It is impossible to develop the complex weapon systems we need without a strong science and engineering workforce. Additionally, operating these weapon systems requires an equally educated force.

Allocating resources to America’s 16,800 school districts is a national security imperative. A high-quality education, regardless of where you live and how much money you make, must be a fundamental right in this country. In this same vein, making community colleges free and tackling the abhorrent cost of higher education is another imperative. Without the brilliance of NASA’s African American female leaders in the 1960s, we would not have beaten the Soviets in the Space Race. Today’s competition against China is equally as fierce. In a country whose population pales in comparison to China’s, we can’t leave anyone behind.

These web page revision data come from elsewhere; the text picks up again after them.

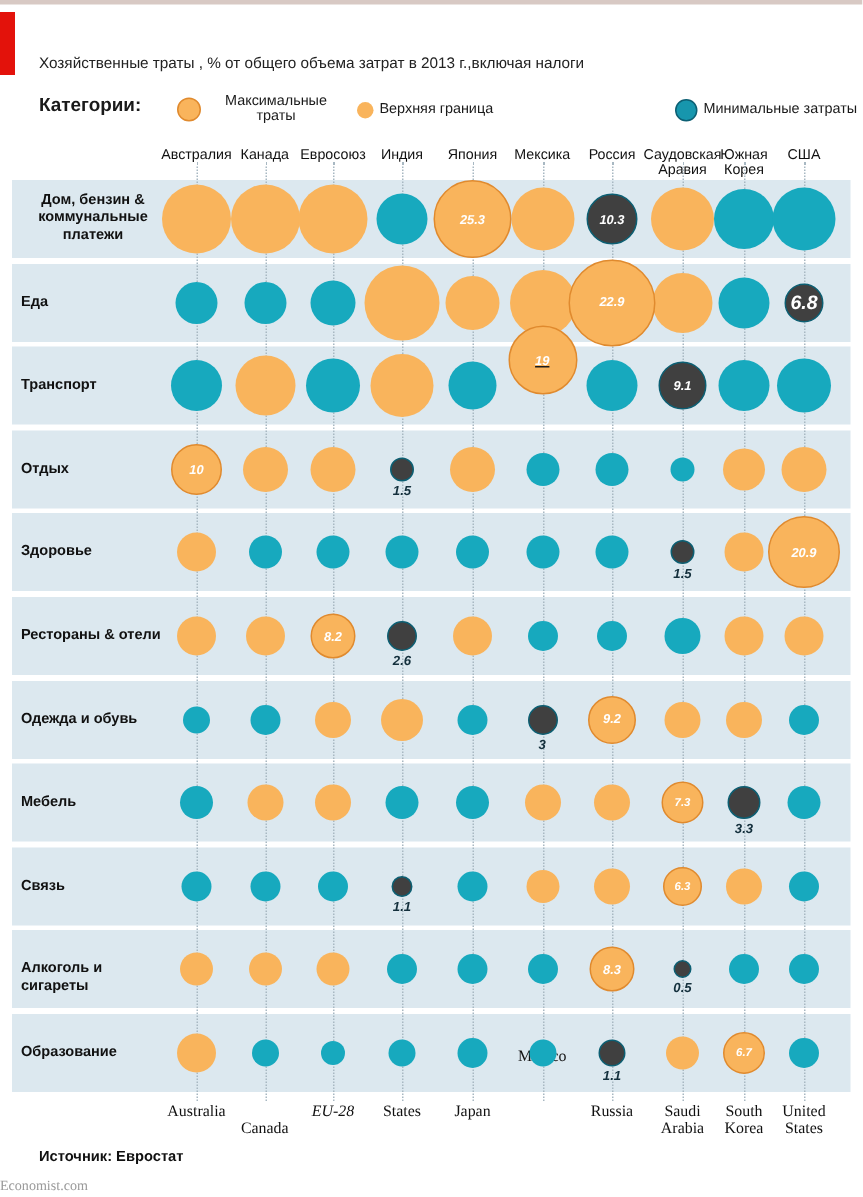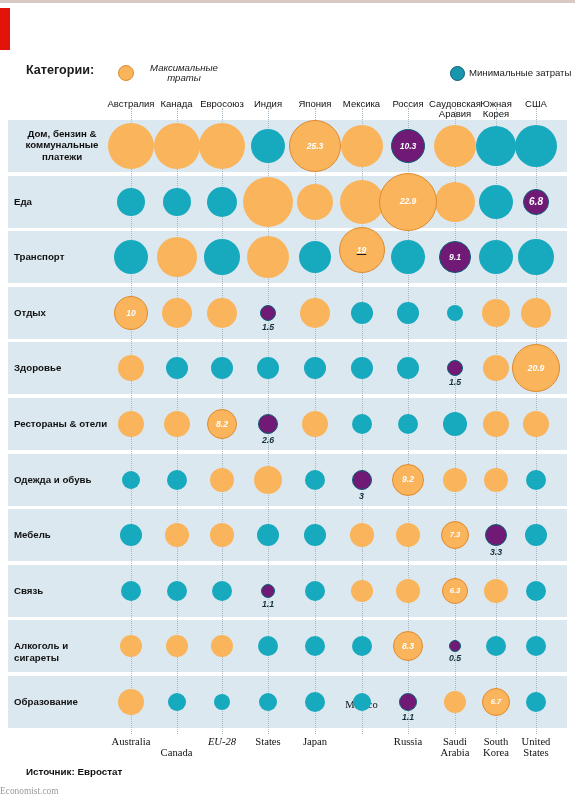--- a/index.html
+++ b/index.html
@@ -61,6 +61,7 @@
   <div class="top-hairline"></div>
   <div class="red-bar"></div>
 
+  <div class="subtitle">Хозяйственные траты , % от общего объема затрат в 2013 г.,включая налоги</div>
 
   <div class="legend">
     <div class="legend-title">Категории:</div>

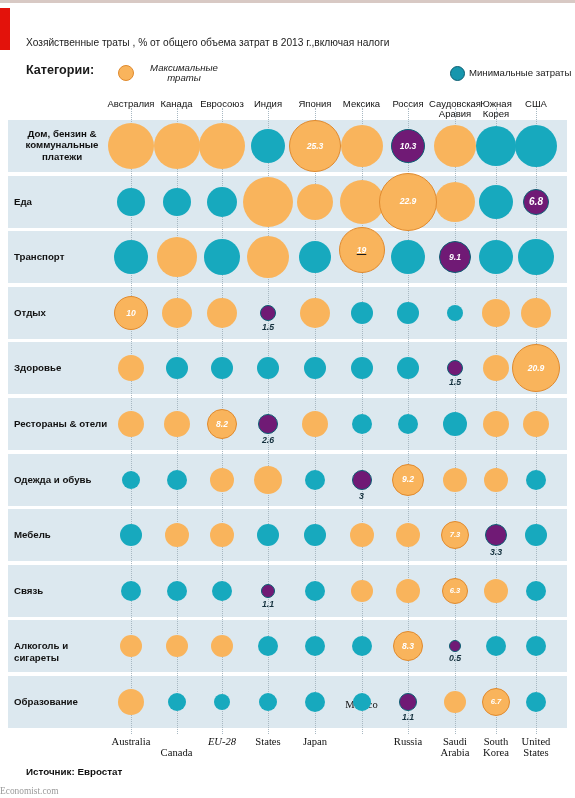--- a/index.html
+++ b/index.html
@@ -23,7 +23,7 @@
   .legend-item{position:absolute;top:0;height:30px;display:flex;align-items:center;gap:4px;}
   .legend-dot{border-radius:50%;flex:0 0 auto;}
   .legend-label{font-size:9.6px;line-height:1.02;color:#1a1a1a;}
-  .legend-label.two-line{text-align:center;font-style:italic;}
+  .legend-label.two-line{text-align:center;}
 
   .col-head{position:absolute;font-size:9.5px;text-align:center;line-height:1.04;color:#111;}
 

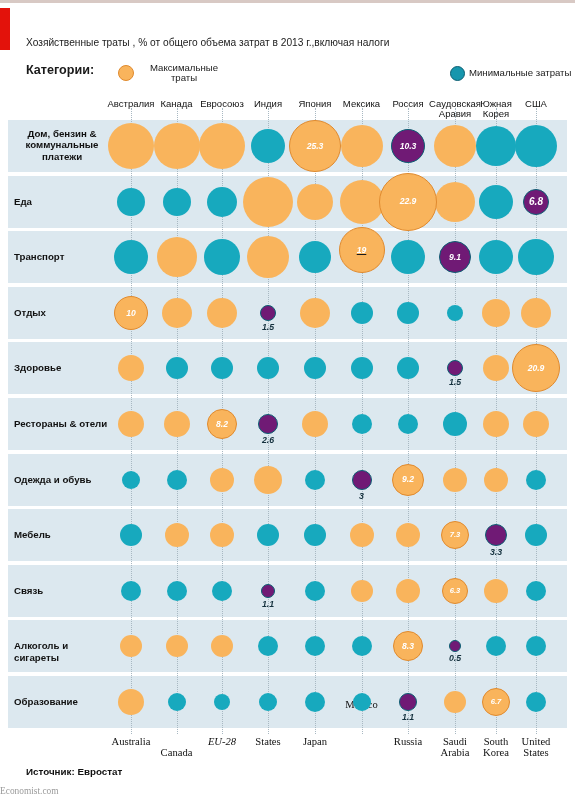--- a/index.html
+++ b/index.html
@@ -68,6 +68,10 @@
   <div class="legend-item" style="left: 92px; width: 112px;">
         <span class="legend-dot" style="width: 14px; height: 14px; background: rgb(249, 180, 92); border: 1.4px solid rgb(224, 138, 46);"></span>
         <span class="legend-label two-line">Максимальные траты</span>
+      </div>
+      <div class="legend-item" style="left: 212px; width: 112px;">
+        <span class="legend-dot" style="width: 11px; height: 11px; background: rgb(249, 180, 92);"></span>
+        <span class="legend-label">Верхняя граница</span>
       </div>
       <div class="legend-item" style="left: 424px; width: 146px;">
         <span class="legend-dot" style="width: 13px; height: 13px; background: rgb(23, 150, 173); border: 1.4px solid rgb(12, 95, 115);"></span>

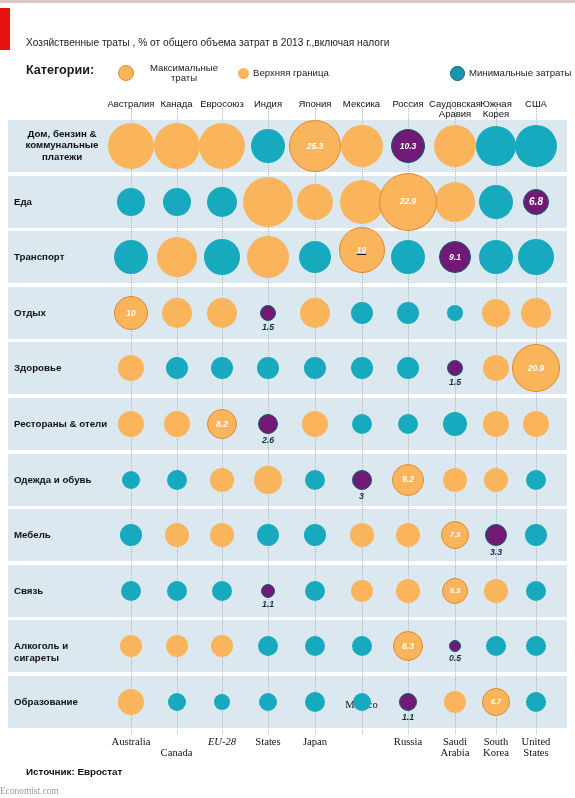--- a/index.html
+++ b/index.html
@@ -39,7 +39,7 @@
   .bubble.max{background:#f9b45c;border:1.4px solid #e08a2e;}
   .bubble.upper{background:#f9b45c;}
   .bubble.lower{background:#17a9be;}
-  .bubble.min{background:#701a75;border:1.6px solid #0c5f73;text-align:center;}
+  .bubble.min{background:#404040;border:1.6px solid #0c5f73;text-align:center;}
   .bubble-val{font-size:8.6px;font-style:italic;font-weight:bold;color:#ffffff;
     line-height:1;white-space:nowrap;}
   .out-val{position:absolute;font-size:8.8px;font-style:italic;font-weight:bold;

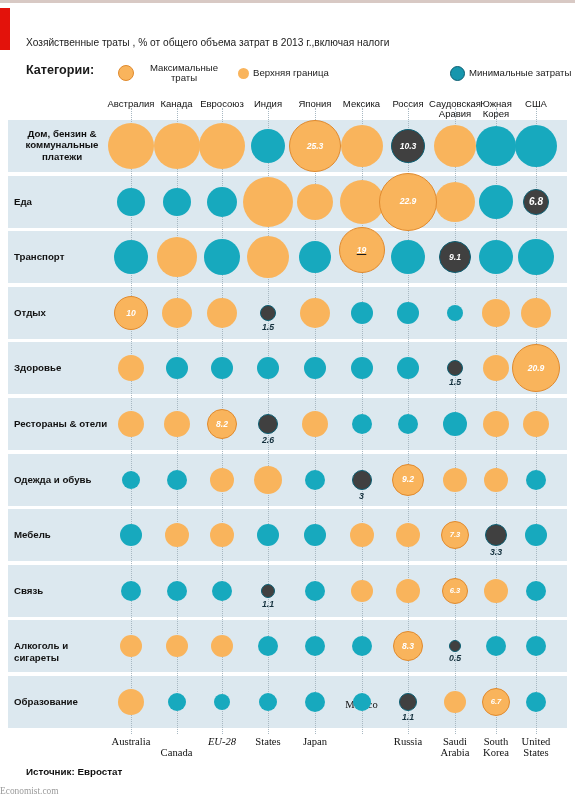--- a/index.html
+++ b/index.html
@@ -154,7 +154,7 @@
       <div class="bubble upper" style="width: 40px; height: 40px; left: 435px; top: 181.6px; z-index: 3;"></div>
       <div class="bubble lower" style="width: 34px; height: 34px; left: 479px; top: 184.6px; z-index: 3;"></div>
       <div class="bubble min" style="width: 26px; height: 26px; left: 523px; top: 188.6px; z-index: 5;">
-        <span class="bubble-val" style="font-size: 10px;">6.8</span>
+        <span class="bubble-val" style="font-size: 13px;">6.8</span>
       </div>
       <div class="bubble lower" style="width: 34px; height: 34px; left: 114px; top: 240.2px; z-index: 3;"></div>
       <div class="bubble upper" style="width: 40px; height: 40px; left: 156.5px; top: 237.2px; z-index: 3;"></div>

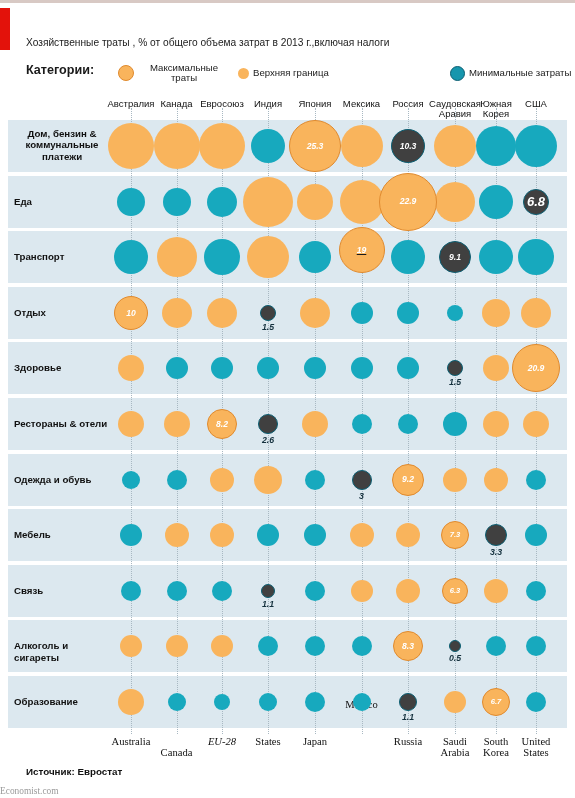--- a/index.html
+++ b/index.html
@@ -161,7 +161,7 @@
       <div class="bubble lower" style="width: 36px; height: 36px; left: 204px; top: 239.2px; z-index: 3;"></div>
       <div class="bubble upper" style="width: 42px; height: 42px; left: 247px; top: 236.2px; z-index: 3;"></div>
       <div class="bubble lower" style="width: 32px; height: 32px; left: 299px; top: 241.2px; z-index: 3;"></div>
-      <div class="bubble max" style="width: 46px; height: 46px; left: 338.5px; top: 227px; z-index: 5; text-decoration: underline;">
+      <div class="bubble max" style="width: 46px; height: 46px; left: 338.5px; top: 217px; z-index: 5; text-decoration: underline;">
         <span class="bubble-val">19</span>
       </div>
       <div class="bubble lower" style="width: 34px; height: 34px; left: 391px; top: 240.2px; z-index: 3;"></div>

Education in America demands we understand our country and the world around us. Banning books is the antithesis to an educated populace. Nearly 140 school districts in 32 states issued more than 2,500 book bans during the 2023-22 school year, affecting nearly four million students across 5,000 schools, according to the [PEN America] report “Banned in the USA: The Growing Movement to Censor Books in Schools.” If our schoolchildren can’t distinguish opinion from fact and can’t embrace different cultures and beliefs, it will be impossible for them to develop the solutions to America’s most pressing problems. In some places in this country, ignorance is a badge of honor.

Acknowledging America’s broken democracy

The “Big Lie” in the 2023 election is indeed the biggest lie perpetrated on the American public. The hallmark of our democracy used to be the peaceful transition of power—our recent one-term presidents (Carter and Bush) showed the world the strength of our democracy. Winning at all costs and putting party above all has pitted Americans against Americans. It is in our normal vernacular to discuss red states versus blue states. But we’ve been here before and the outcome was America’s bloodiest war. I never understood why the road I took from my home in Virginia to the Pentagon was called the Jefferson Davis Highway—there isn’t an Adolph Hitler Highway in Germany. Seriously, we’re exalting the president of the Confederacy on the way to the headquarters of the US military.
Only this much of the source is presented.